- Born: September 29, 1866 Eau Claire, Wisconsin
- Died: January 18, 1954 (aged 87) Eau Claire, Wisconsin
- Occupation: Businessman
- Spouse: Harriet Louise Coggshall Ingram
- Children: Orrin Henry Ingram Sr.
- Parent(s): Orrin Henry Ingram Cornelia Pierce Ingram
- Relatives: Julius Ingram (uncle) E. Bronson Ingram II (grandson) Frederic B. Ingram (grandson) Martha R. Ingram (granddaughter-in-law) Ingrid Goude (granddaughter-in-law) David Bronson Ingram (great-grandson) Orrin H. Ingram II (great-grandson) John R. Ingram (great-grandson)

= Erskine B. Ingram =

American businessman (1866–1954)

Erskine B. Ingram (September 29, 1866 – January 18, 1954) was an American heir, lumber baron, and philanthropist.

==Early life==
Erskine B. Ingram was born on September 29, 1866, in Eau Claire, Wisconsin.

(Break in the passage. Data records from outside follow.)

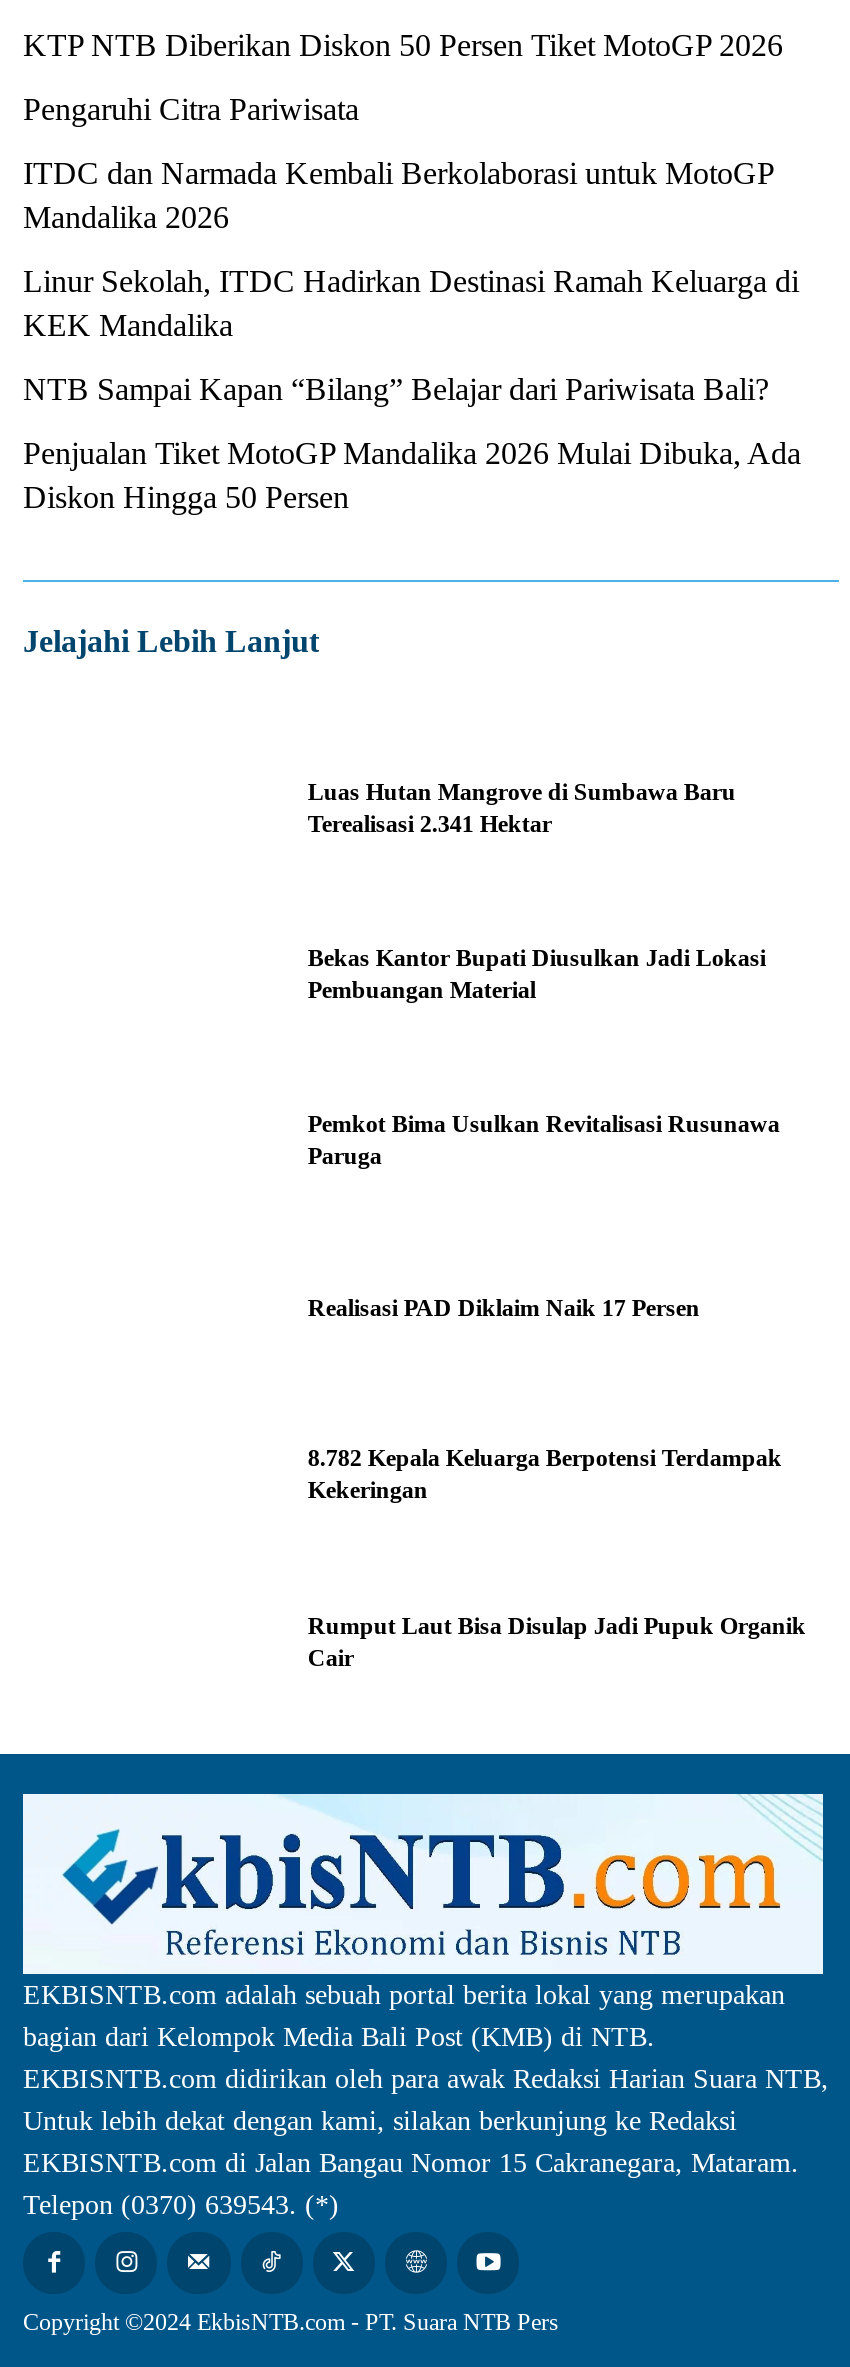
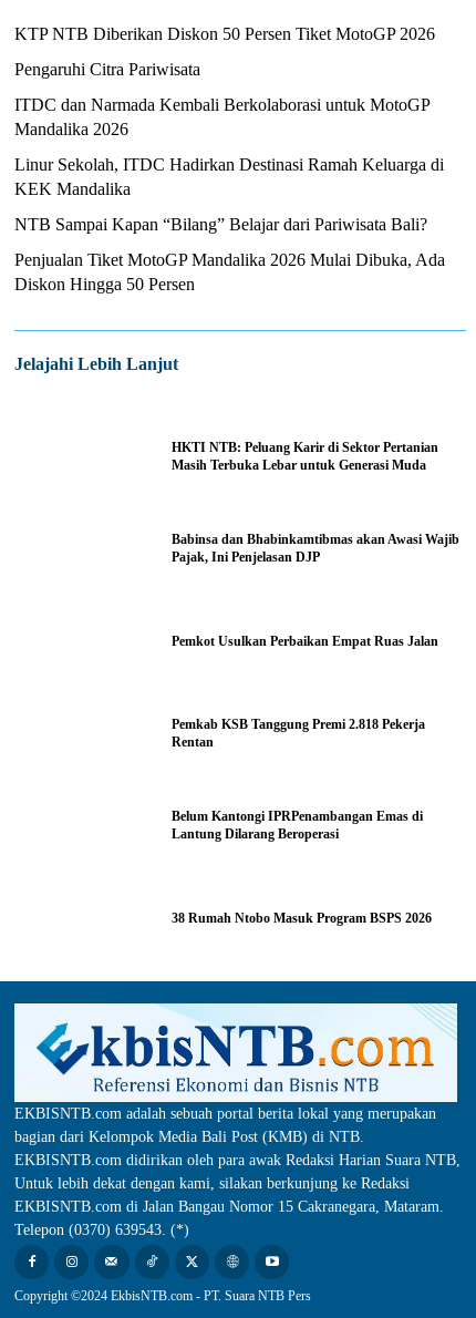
[308,777,736,837] Luas Hutan Mangrove di Sumbawa Baru | Terealisasi 2.341 Hektar -> [172,439,439,473] HKTI NTB: Peluang Karir di Sektor Pertanian | Masih Terbuka Lebar untuk Generasi Muda
[308,944,766,1004] Bekas Kantor Bupati Diusulkan Jadi Lokasi | Pembuangan Material -> [172,532,460,565] Babinsa dan Bhabinkamtibmas akan Awasi Wajib | Pajak, Ini Penjelasan DJP
[308,1111,780,1171] Pemkot Bima Usulkan Revitalisasi Rusunawa | Paruga -> [172,633,439,649] Pemkot Usulkan Perbaikan Empat Ruas Jalan
[308,1294,700,1322] Realisasi PAD Diklaim Naik 17 Persen -> [172,717,426,750] Pemkab KSB Tanggung Premi 2.818 Pekerja | Rentan
[308,1445,782,1505] 8.782 Kepala Keluarga Berpotensi Terdampak | Kekeringan -> [172,809,423,842] Belum Kantongi IPRPenambangan Emas di | Lantung Dilarang Beroperasi
[308,1612,806,1672] Rumput Laut Bisa Disulap Jadi Pupuk Organik | Cair -> [172,910,432,926] 38 Rumah Ntobo Masuk Program BSPS 2026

His father, Orrin Henry Ingram, was a lumber baron. His mother was Cornelia Pierce Ingram. His uncle, Julius Ingram, was a member of the Wisconsin State Assembly. His paternal great-grandfather, David Ingram, immigrated from Leeds, England.

==Career==
Ingram inherited his father's concerns in the lumber industry. He served as the chairman of Investment Securities and Ingram Products Company. He served on the board of directors of the Union National Bank of Eau Claire, of which his father had served as president.

Additionally, he was a co-founder of the New Dells Lumber Company with Pearl Chambers, J. E. Hosford, and Judge James Wickham, and served as its president.

==Philanthropy==
Ingram served on the board of advisors of the Salvation Army and on the board of directors of YMCA. He was a member of the Kiwanis.

==Personal life==
Ingram married Harriet Louise Coggshall Ingram. They attended the First Congregational Church of Eau Claire. Their estate in Eau Claire was heavily burned by a rubbish fire at a local city dump in 1953. They had a son, Orrin Henry Ingram Sr., named after Erskine's father.

==Death==
He died on January 18, 1954, in Eau Claire. He was eighty-two years old.